80% of MCU projects → Bare-metal is optimal
15% of MCU projects → FreeRTOS adds value
5% of MCU projects → Need fundamentally different hardware (MPU/SoC, not MCU)

Real-World Reliability: The Watchdog Philosophy

Critical firmware needs reliability mechanisms that work regardless of your software architecture. One of the most important: the independent watchdog timer. This section explains how to implement watchdog timers effectively and why they’re essential for reliable embedded systems.

Hardware Watchdog Implementation

Example using STM32 Independent Watchdog:

void Watchdog_Init(void)
{
    // STM32 Independent Watchdog (IWDG)
    // Uses separate LSI oscillator - survives even if main clock fails
    
    IWDG->KR = 0x5555;  // Enable register access
    IWDG->PR = 0x04;    // Prescaler: 40kHz / 64 = 625Hz
    IWDG->RLR = 625;    // Reload: 625 / 625Hz = 1 second timeout
    IWDG->KR = 0xCCCC;  // Start watchdog
}

void Watchdog_Refresh(void)
{
    IWDG->KR = 0xAAAA;  // Reload counter
}

Note: Most MCUs (Nordic nRF, ESP32, TI MSP430, etc.) have similar independent watchdog peripherals with comparable configuration approaches.

Critical Design Decision: The watchdog timeout defines your maximum acceptable firmware hang time.
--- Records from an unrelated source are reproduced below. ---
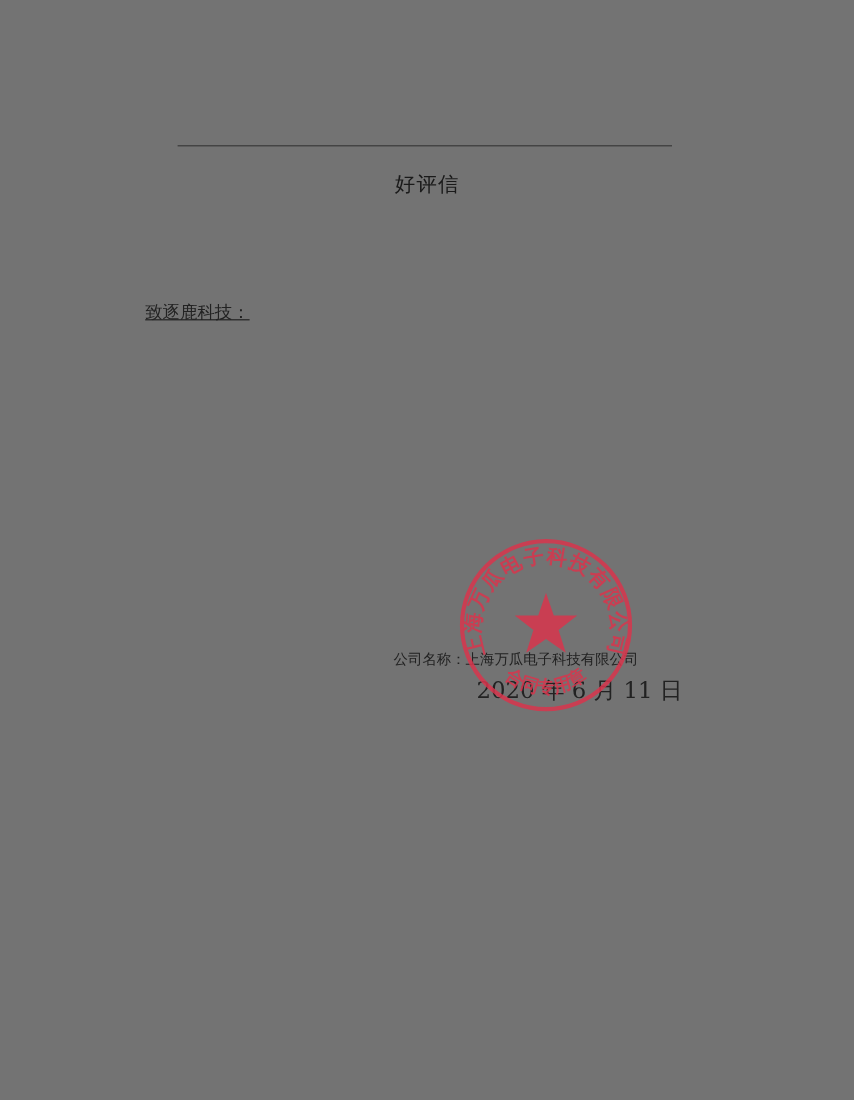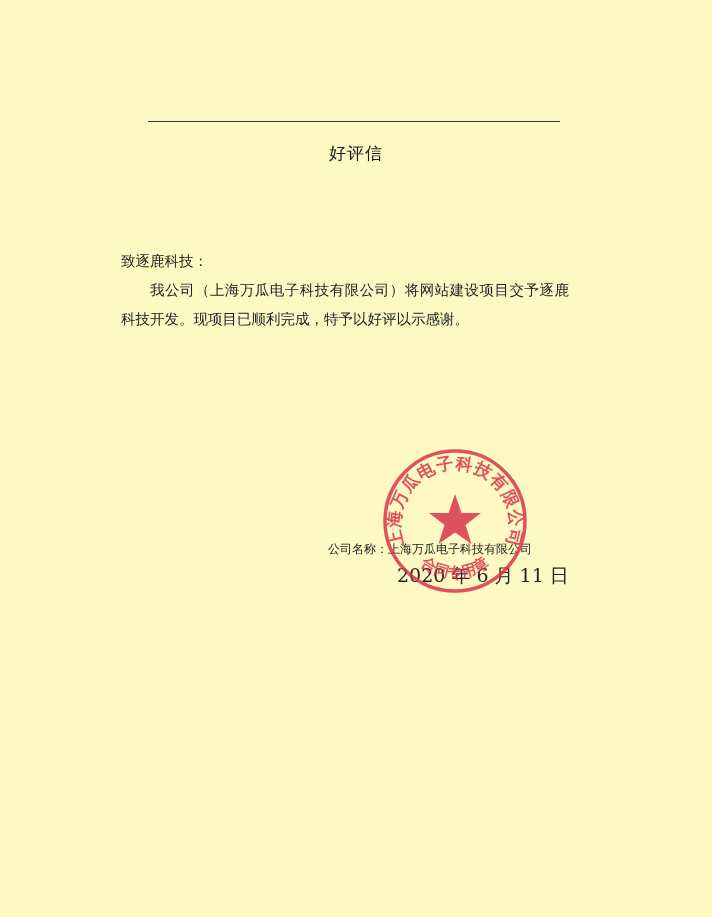--- a/index.html
+++ b/index.html
@@ -5,7 +5,7 @@
   html, body { margin: 0; padding: 0; background: #ffffff; }
   body { width: 712px; height: 917px; position: relative; overflow: hidden;
          font-family: "DejaVu Serif", "Liberation Serif", serif; color: #1e1e1e; }
-  .page { position: absolute; left: 0; top: 0; width: 712px; height: 917px; background: #fef9c3; }
+  .page { position: absolute; left: 0; top: 0; width: 712px; height: 917px; background: #737373; }
   .top-rule { position: absolute; left: 148px; top: 121px; width: 412px; height: 0;
               border-top: 1.5px solid #3a3a3a; }
   .title { position: absolute; left: 0; width: 712px; top: 142px; text-align: center;

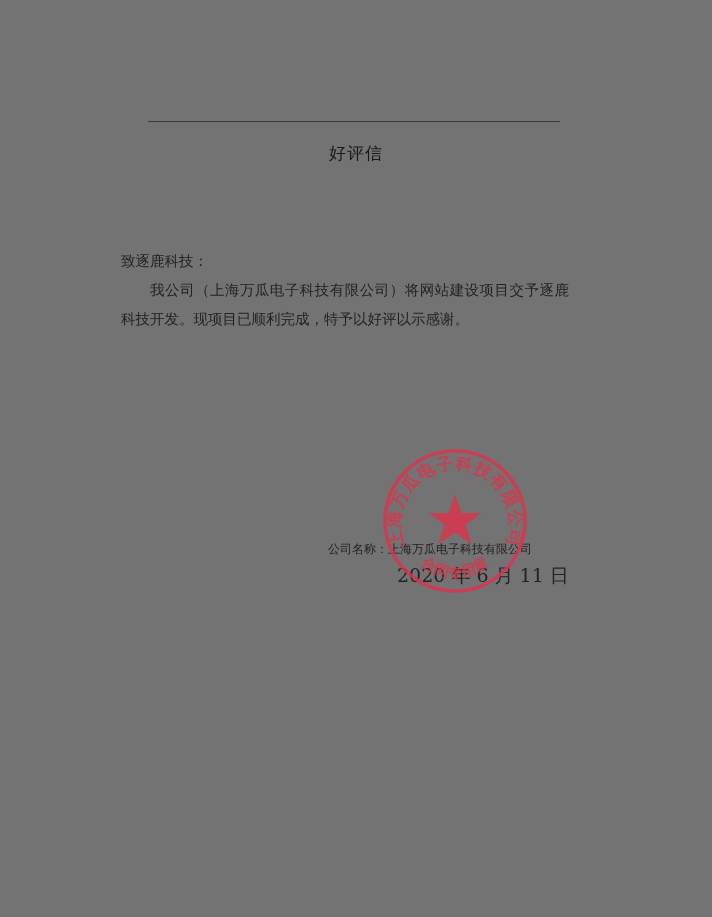--- a/index.html
+++ b/index.html
@@ -13,7 +13,7 @@
            font-family: "DejaVu Sans", sans-serif; }
   .body { position: absolute; left: 121px; top: 247px; width: 448px; font-size: 14.5px;
           line-height: 29px; color: #222; }
-  .greeting { margin: 0; }
+  .greeting { margin: 0; text-decoration: underline; }
   .para { margin: 0; text-indent: 29px; text-align: justify; }
   .sign { position: absolute; left: 328px; top: 535px; font-size: 12px; line-height: 28px;
           color: #222; z-index: 1; }

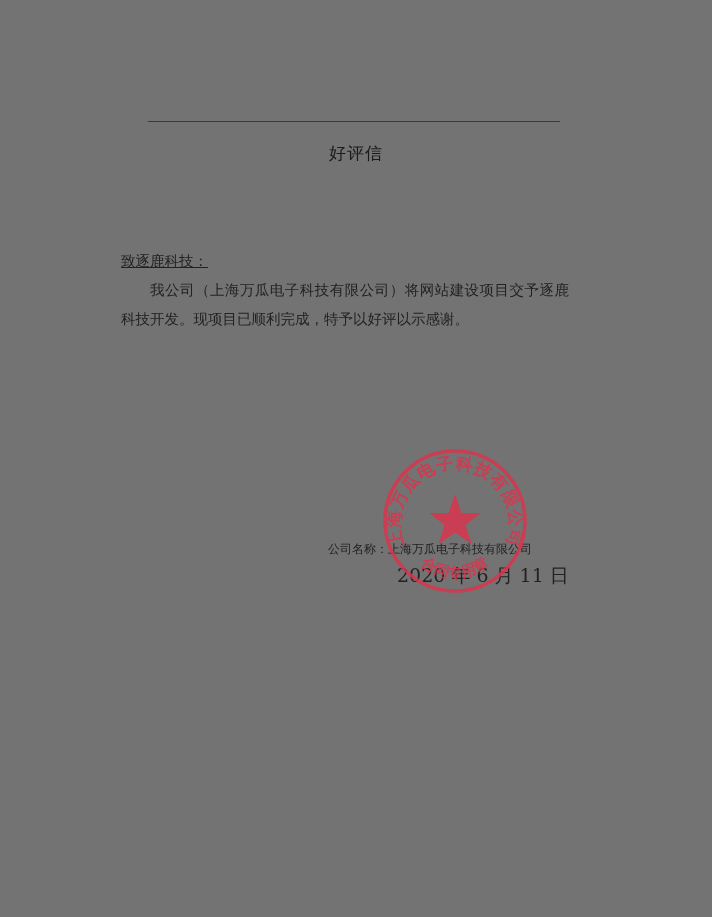--- a/index.html
+++ b/index.html
@@ -32,7 +32,6 @@
 
   <div class="body">
     <p class="greeting">致逐鹿科技：</p>
-    <p class="para">我公司（上海万瓜电子科技有限公司）将网站建设项目交予逐鹿科技开发。现项目已顺利完成，特予以好评以示感谢。</p>
   </div>
 
   <div class="sign">

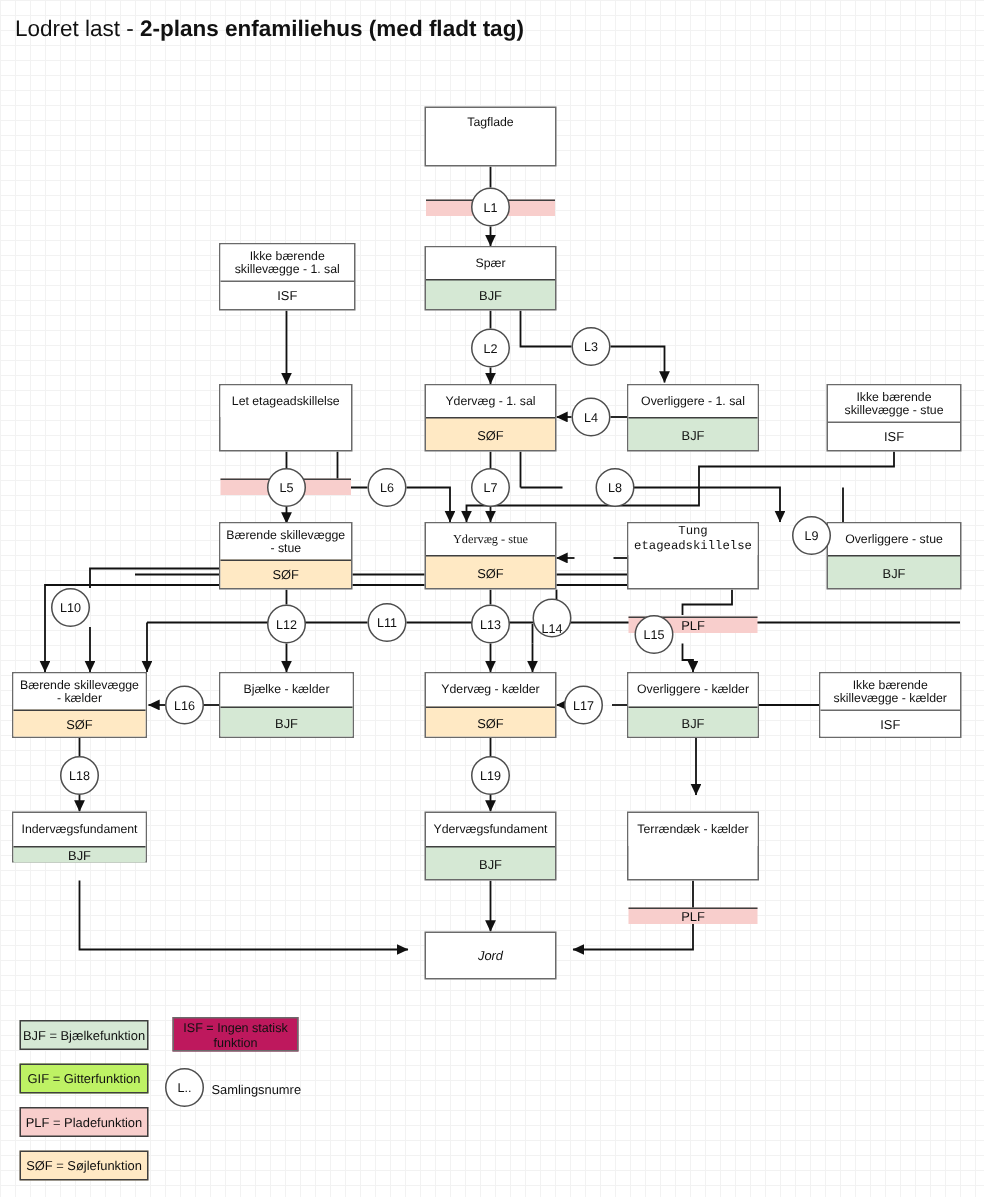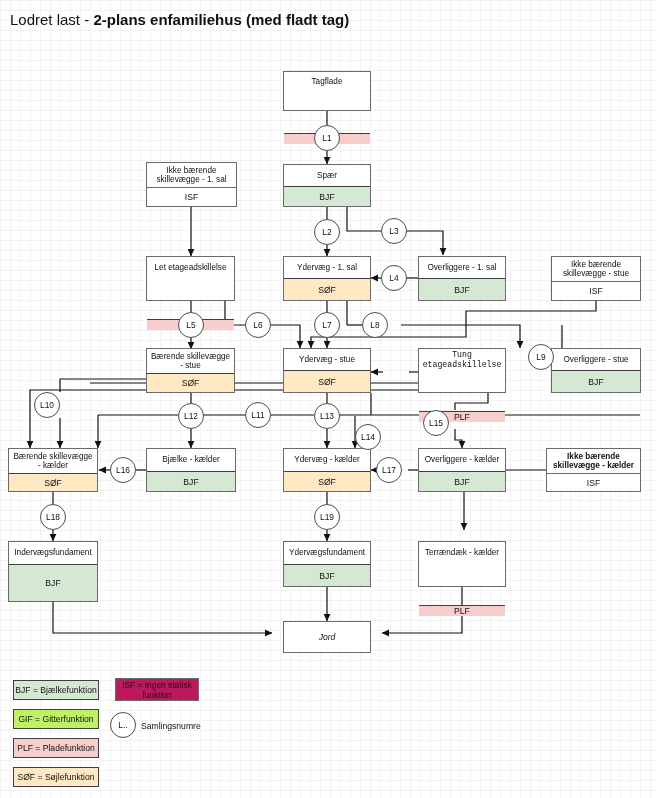--- a/index.html
+++ b/index.html
@@ -329,7 +329,7 @@
   <div class="jn" style="left:314px;top:312px;">
       <span>L7</span>
     </div>
-  <div class="jn" style="left:362px;top:312px;">
+  <div class="jn" style="left:397px;top:312px;">
       <span>L8</span>
     </div>
   <div class="jn" style="left:528px;top:344px;">

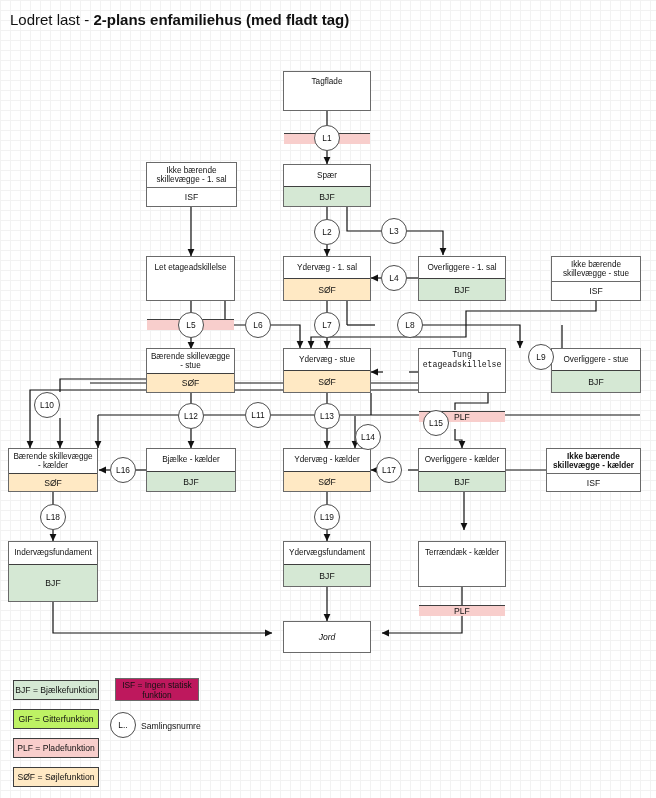--- a/index.html
+++ b/index.html
@@ -250,7 +250,7 @@
   </div>
 
   <div class="node" style="left:283px;top:348px;width:88px;height:45px;">
-    <div class="nm" style="height:21px;">Ydervæg - stue</div>
+    <div class="nm" style="height:21px;font-family:Liberation Serif, serif;">Ydervæg - stue</div>
     <div class="fn f-SOF">SØF</div>
   </div>
 

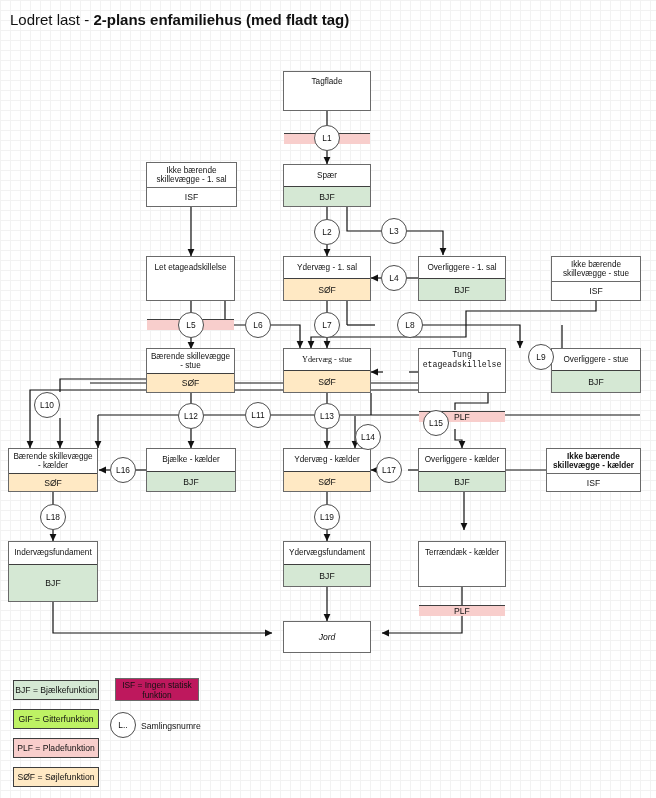--- a/index.html
+++ b/index.html
@@ -347,7 +347,7 @@
   <div class="jn" style="left:314px;top:403px;">
       <span>L13</span>
     </div>
-  <div class="jn" style="left:355px;top:424px;">
+  <div class="jn" style="left:355px;top:399px;align-items:flex-end;">
       <span>L14</span>
     </div>
   <div class="jn" style="left:423px;top:410px;">

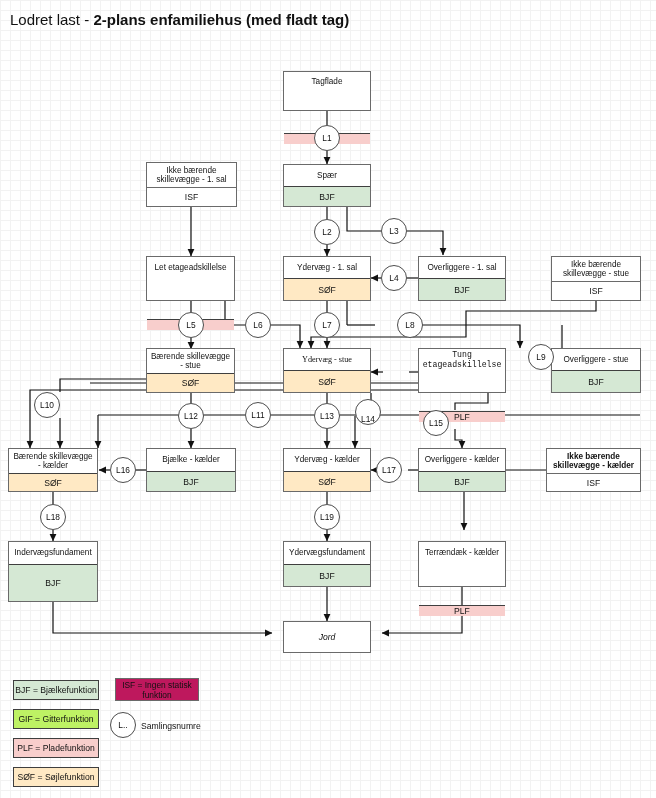--- a/index.html
+++ b/index.html
@@ -285,7 +285,7 @@
   </div>
 
   <div class="node plain" style="left:546px;top:448px;width:95px;height:44px;">
-    <div class="nm" style="height:24px;font-weight:bold;">Ikke bærende skillevægge - kælder</div>
+    <div class="nm" style="height:24px;">Ikke bærende skillevægge - kælder</div>
     <div class="fn f-ISF">ISF</div>
   </div>
 

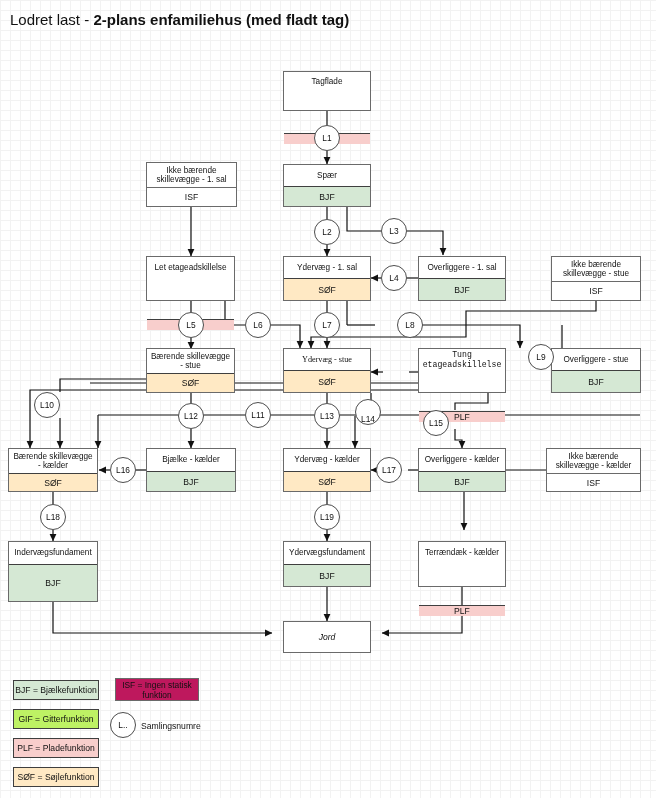--- a/index.html
+++ b/index.html
@@ -289,7 +289,7 @@
     <div class="fn f-ISF">ISF</div>
   </div>
 
-  <div class="node" style="left:8px;top:541px;width:90px;height:61px;">
+  <div class="node" style="left:8px;top:541px;width:90px;height:34px;">
     <div class="nm" style="height:22px;">Indervægsfundament</div>
     <div class="fn f-BJF">BJF</div>
   </div>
Too short (< 100ms): False resets from legitimate long operations
Too long (> 5s): System hangs go undetected for too long
Sweet spot (500ms - 2s): Catches real hangs without false positives

The Refresh Pattern

Correct Pattern (main loop + backup):

int main(void) {
    Watchdog_Init();
    
    while (1) {
        // Process events
        Handle_Button_Events();
        Update_Display();
        Process_Sensors();
        
        // Refresh watchdog at end of main loop
        Watchdog_Refresh();
        
        __WFI();
    }
}

// Backup refresh in SysTick (every 1 second)
void SysTick_Handler(void) {
    if ((time_ms % 1000) == 0) {
        Watchdog_Refresh();  // Safety net
    }
}

Why Two Refresh Points?

Main loop refresh: Proves main loop is running
SysTick backup: Prevents reset if main loop blocks briefly on legitimate work

This dual approach catches real firmware hangs while tolerating brief legitimate blocking operations (e.g., flash writes, DMA transfers).

RTOS Complication

With FreeRTOS, watchdog management becomes more complex:

// Which task refreshes the watchdog?
// Option 1: Idle task (doesn't prove application is healthy)
// Option 2: Watchdog task (adds overhead, priority inversion risks)
// Option 3: Every task reports in (complex, coupling across tasks)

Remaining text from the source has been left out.